• ASSIGNED TASK: Pictures stay out; everything else in the records below is to be repeated exactly.
================================
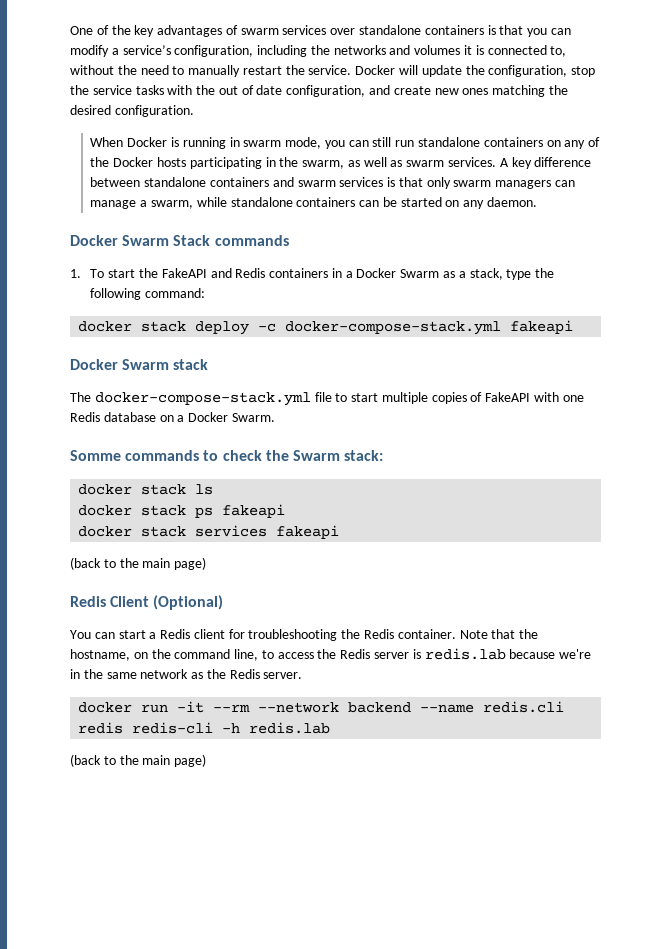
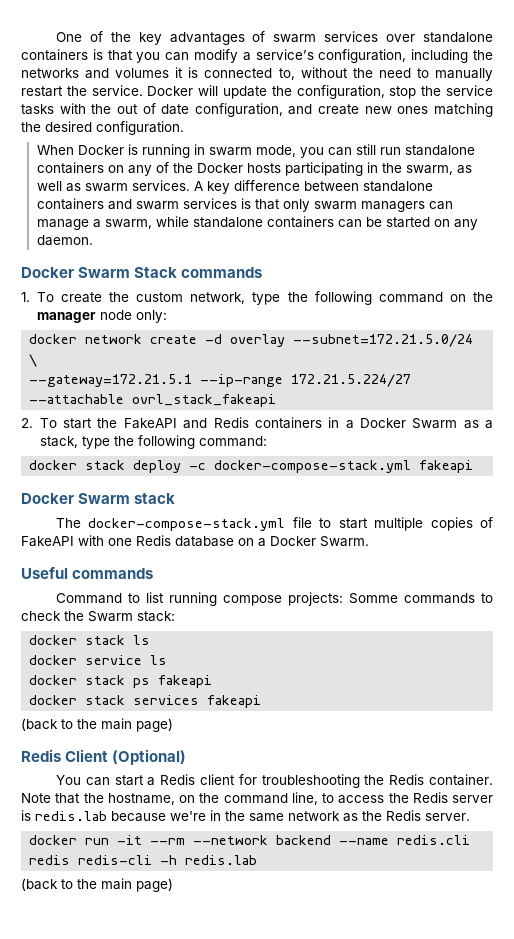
- 1. To start the FakeAPI and Redis containers in a Docker Swarm as a stack, type the following command:
+ 1. To create the custom network, type the following command on the manager node only:
+ docker network create -d overlay --subnet=172.21.5.0/24 \
+ --gateway=172.21.5.1 --ip-range 172.21.5.224/27 --attachable ovrl_stack_fakeapi
+ 2. To start the FakeAPI and Redis containers in a Docker Swarm as a stack, type the following command:
- Somme commands to check the Swarm stack:
+ Useful commands
+ Command to list running compose projects: Somme commands to check the Swarm stack:
+ docker service ls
================================
• RESPONSE:
- 1. To start the FakeAPI and Redis containers in a Docker Swarm as a stack, type the following command:
+ 1. To create the custom network, type the following command on the manager node only:
+ docker network create -d overlay --subnet=172.21.5.0/24 \
+ --gateway=172.21.5.1 --ip-range 172.21.5.224/27 --attachable ovrl_stack_fakeapi
+ 2. To start the FakeAPI and Redis containers in a Docker Swarm as a stack, type the following command:
- Somme commands to check the Swarm stack:
+ Useful commands
+ Command to list running compose projects: Somme commands to check the Swarm stack:
+ docker service ls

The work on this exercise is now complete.